▶ **To do**: All lines in the material containing the word "space" need to be copied.

▶ **Dataset records**:
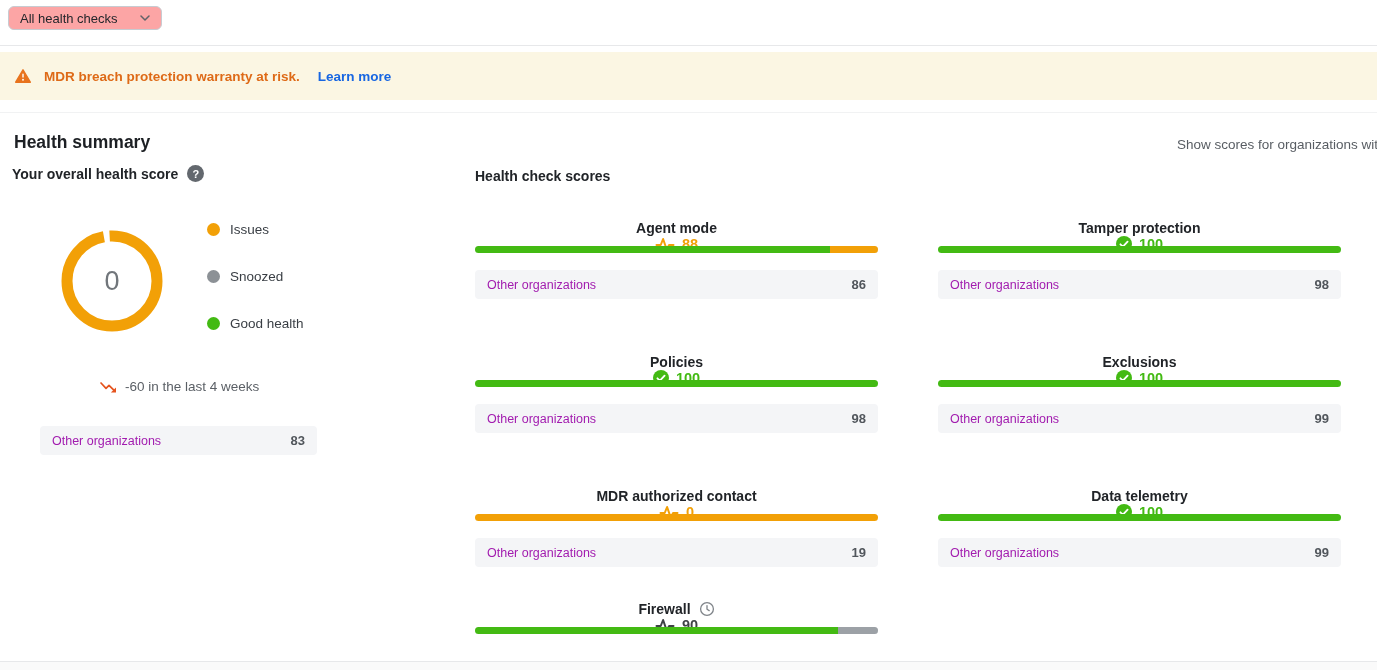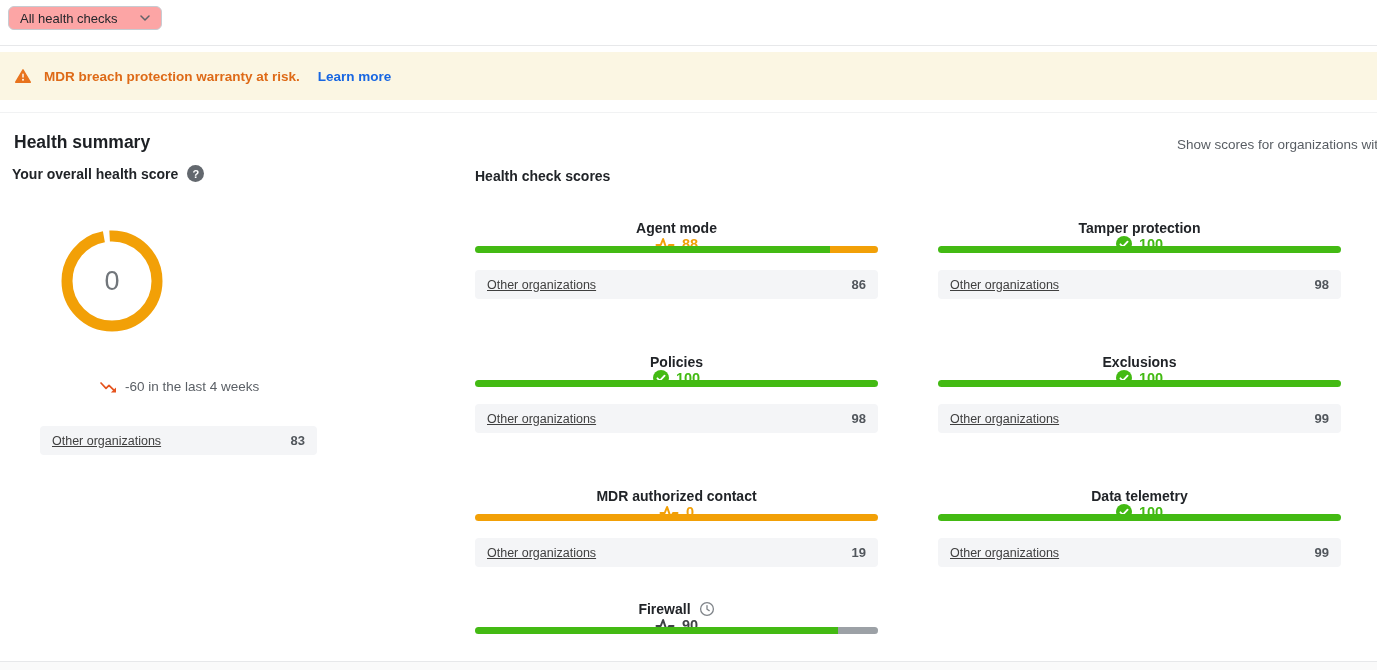--- a/index.html
+++ b/index.html
@@ -35,21 +35,21 @@
   .legend { position:absolute; left:207px; top:222px; }
   .legend-item { display:flex; align-items:center; gap:10px; height:14px; margin-bottom:33px; }
   .legend-dot { width:13px; height:13px; border-radius:50%; flex:0 0 auto; }
   .legend-label { font-size:13.5px; color:#393e44; }
 
   .trend { position:absolute; left:100px; top:379px; display:flex; align-items:flex-end; gap:8px;
     font-size:13.5px; color:#5a5f65; }
 
   .cmp-box { display:flex; align-items:center; justify-content:space-between; height:29px;
     padding:0 12px; background:#f4f5f7; border-radius:4px; }
-  .cmp-label { font-size:12.5px; color:#404040;text-decoration:underline; }
+  .cmp-label { font-size:12.5px; color:#a21caf; }
   .cmp-value { font-size:13px; font-weight:700; color:#51565c; }
   .overall-cmp { position:absolute; left:40px; top:426px; width:277px; }
 
   .scores-title { position:absolute; left:475px; top:168px; font-size:14px; font-weight:700; color:#212428; }
 
   .card { position:absolute; width:403px; }
   .card-head { display:flex; align-items:center; justify-content:space-between; height:20px;flex-direction:column; }
   .card-title { display:flex; align-items:center; gap:8px; font-size:14px; font-weight:700; color:#212428; }
   .card-score { display:flex; align-items:center; gap:7px; font-size:14.5px; font-weight:700; }
   .bar { position:absolute; left:0; top:26px; width:100%; height:7px; border-radius:4px; overflow:hidden;
@@ -95,20 +95,34 @@
     <span class="help">?</span>
   </div>
 
   <div class="donut-wrap" style="color: rgb(242, 160, 7);">
     <svg width="120" height="120" viewBox="0 0 120 120">
       <circle cx="60" cy="60" r="45" fill="none" stroke="currentColor" stroke-width="11" stroke-dasharray="277 5.7" stroke-dashoffset="2.85" transform="rotate(-90 60 60)"></circle>
     </svg>
     <div class="donut-value">0</div>
   </div>
 
+  <div class="legend">
+    <div class="legend-item">
+      <span class="legend-dot" style="background-color: rgb(242, 160, 7);"></span>
+      <span class="legend-label">Issues</span>
+    </div>
+    <div class="legend-item">
+      <span class="legend-dot" style="background-color: rgb(140, 145, 150);"></span>
+      <span class="legend-label">Snoozed</span>
+    </div>
+    <div class="legend-item">
+      <span class="legend-dot" style="background-color: rgb(67, 186, 19);"></span>
+      <span class="legend-label">Good health</span>
+    </div>
+  </div>
 
   <div class="trend">
     <span style="color: rgb(229, 83, 29);">
       <svg width="17" height="13" viewBox="0 0 17 13">
         <path d="M1 2 L6 7.3 L9 4.3 L13.6 8.9" fill="none" stroke="currentColor" stroke-width="1.7" stroke-linecap="round" stroke-linejoin="round"></path>
         <polygon points="16,11.5 10.9,11.5 16,6.4" fill="currentColor"></polygon>
       </svg>
     </span>
     <span>-60 in the last 4 weeks</span>
   </div>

▶ **Solution to the exercise**:
   .cmp-box { display:flex; align-items:center; justify-content:space-between; height:29px;
   .card-head { display:flex; align-items:center; justify-content:space-between; height:20px;flex-direction:column; }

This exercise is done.